世間の大人はよく建前で「幸せは金では変えない」と言うがそれはあくまでも建前であって、いざお金のない生活をしろと言ってもなかなかできるものではない。
だがTさんそれを本気で実践している。
こうしたことを声高に叫べる立派な大人がいまこの国にどれくらいいるだろう?
それにしてもTさんは言う。
「…なんて偉そうなこと言ってるけど、今は無職だからね。
それに所得税は去年の分で来るから税金が毎月高くて大変だよw」
Tさんは毎月去年の年収分の税金30万円(!Σ(゚д゚lll)ガーン)
も払っているらしい。
「無職で30万はキツイよ。まぁ、今まで稼がせて貰っていたからしょうがないけどね」とTさんは笑っていた。
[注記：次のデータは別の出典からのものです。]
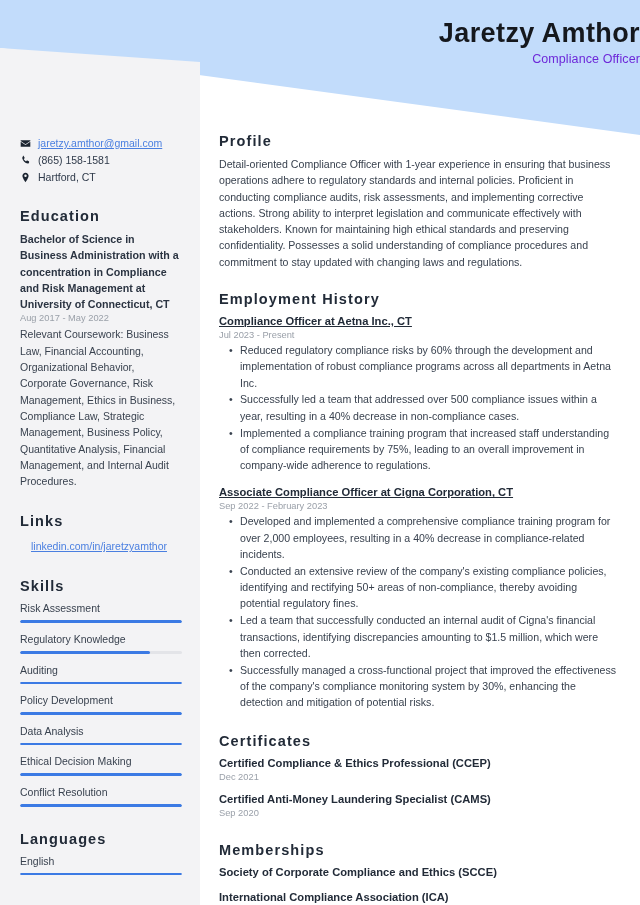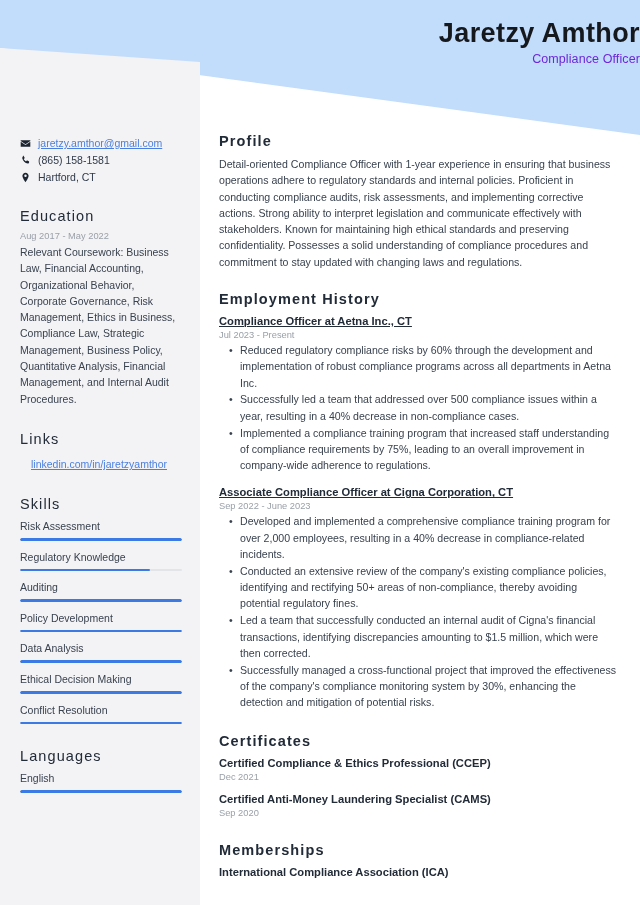--- a/index.html
+++ b/index.html
@@ -97,21 +97,21 @@
   }
   .c-icon svg { display: block; }
   .contact-link {
     color: #4a7fe0;
     text-decoration: underline;
     word-break: break-all;
   }
 
   .side-h {
     font-size: 14.5px;
-    font-weight: normal;
+    font-weight: bold;
     letter-spacing: 1.1px;
     color: #222b38;
     margin-top: 24px;
     margin-bottom: 7px;
   }
   .edu-degree {
     font-size: 10.7px;
     font-weight: bold;
     line-height: 16.3px;
     color: #2b3442;
@@ -283,20 +283,21 @@
           <svg width="11" height="11" viewBox="0 0 16 16" fill="currentColor">
               <path d="M8 1C5.5 1 3.5 3 3.5 5.5 3.5 9 8 15 8 15s4.5-6 4.5-9.5C12.5 3 10.5 1 8 1zm0 6.2a1.8 1.8 0 110-3.6 1.8 1.8 0 010 3.6z"></path>
             </svg>
         </span>
         <span>Hartford, CT</span>
       </div>
     </div>
 
     <div>
       <div class="side-h">Education</div>
+      <div class="edu-degree">Bachelor of Science in Business Administration with a concentration in Compliance and Risk Management at University of Connecticut, CT</div>
       <div class="edu-date">Aug 2017 - May 2022</div>
       <div class="edu-desc">Relevant Coursework: Business Law, Financial Accounting, Organizational Behavior, Corporate Governance, Risk Management, Ethics in Business, Compliance Law, Strategic Management, Business Policy, Quantitative Analysis, Financial Management, and Internal Audit Procedures.</div>
     </div>
 
     <div>
       <div class="side-h">Links</div>
       <a class="link-line" href="#">linkedin.com/in/jaretzyamthor</a>
     </div>
 
     <div>
@@ -375,21 +376,21 @@
             <div class="job-head">Compliance Officer at Aetna Inc., CT</div>
             <div class="job-date">Jul 2023 - Present</div>
             <ul class="bullets">
               <li>Reduced regulatory compliance risks by 60% through the development and implementation of robust compliance programs across all departments in Aetna Inc.</li>
               <li>Successfully led a team that addressed over 500 compliance issues within a year, resulting in a 40% decrease in non-compliance cases.</li>
               <li>Implemented a compliance training program that increased staff understanding of compliance requirements by 75%, leading to an overall improvement in company-wide adherence to regulations.</li>
             </ul>
           </div>
           <div class="job">
             <div class="job-head">Associate Compliance Officer at Cigna Corporation, CT</div>
-            <div class="job-date">Sep 2022 - June 2023</div>
+            <div class="job-date">Sep 2022 - February 2023</div>
             <ul class="bullets">
               <li>Developed and implemented a comprehensive compliance training program for over 2,000 employees, resulting in a 40% decrease in compliance-related incidents.</li>
               <li>Conducted an extensive review of the company's existing compliance policies, identifying and rectifying 50+ areas of non-compliance, thereby avoiding potential regulatory fines.</li>
               <li>Led a team that successfully conducted an internal audit of Cigna's financial transactions, identifying discrepancies amounting to $1.5 million, which were then corrected.</li>
               <li>Successfully managed a cross-functional project that improved the effectiveness of the company's compliance monitoring system by 30%, enhancing the detection and mitigation of potential risks.</li>
             </ul>
           </div>
         </div>
     </div>
 
@@ -403,18 +404,19 @@
           <div class="cert">
             <div class="cert-name">Certified Anti-Money Laundering Specialist (CAMS)</div>
             <div class="cert-date">Sep 2020</div>
           </div>
         </div>
     </div>
 
     <div class="sec-memberships">
       <div class="main-h">Memberships</div>
       <div id="members-list">
+          <div class="member">Society of Corporate Compliance and Ethics (SCCE)</div>
           <div class="member">International Compliance Association (ICA)</div>
         </div>
     </div>
 
   </div>
 </div>
 
 </body></html>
そんなTさんもこの旅が終わったらまもなく結婚するという。
Tさんは結婚を約束した人と、「今しかできないことをやりたいから」という理由で、披露宴を恋人にガマンしてもらって「今しかできない」一人旅を自転車に跨がり全国を周っている。
恋人は彼の帰りを今でも優しく待っていてくれているという。
そしてTさんは東日本大震災の際には被災地にも、何度かボランティアに出かけたらしい。
被災地に出かけて行って汗を流し、自分の考えが間違っていないことに決意を新たにしたという。
すごいな、この人は(゜o゜;
こんな人が実際にいるのか。
話を聴けば聞くほど思わずそう思う。
この記事を読んで読者も、「そんな奴がいるかよ」と思われるかもしれない。
でも、現実にいるのだ。
このTさんとの出会いは、嘘でも、作り話でも、釣りでもない。本当の話である。
今の世の中には、ホントにこんな熱い魂をもったナイスガイがいる。
話をしていてなんだかわしは自分が恥ずかしくなった。
自分の今までの悩みがなんとも小さなものに思えたからだ。
神の味噌汁
旅はおいしいものを食べること、素晴らしい景色を見ること、そういった諸々が旅だと思われがちだが本当はそうじゃない。
旅とは、良い景色や食べ物に触れることではなく、素晴らしい人たちと出会うことが一番の宝なのではないか?
その宝とはまさしく「縁」というものだろう。
そうした「御縁」は神の味噌汁、
……じゃなかった神のみぞ知るものだろう。
そうした神の味噌汁を飲めるかどうか、素晴らしい人達に旅先で出会えるかどうかが、旅を素敵なものにできる大切なことなのだ。
こうしてTさんとわしは、お互いに連絡先を交換し、次の日別の道にそれぞれ旅立っていった。
Tさんは東に、わしは西に。
そういえば以前立ち寄った出雲大社が、確か縁結びの神様だった。
もしかしたらこのTさんとの出会いも、この出雲の神様が与えてくださった「御縁」かもしれない。
ありがとうTさん!
この場を借りて、お礼を申し上げる。
素晴らしい人との出会いに感謝な一夜だった。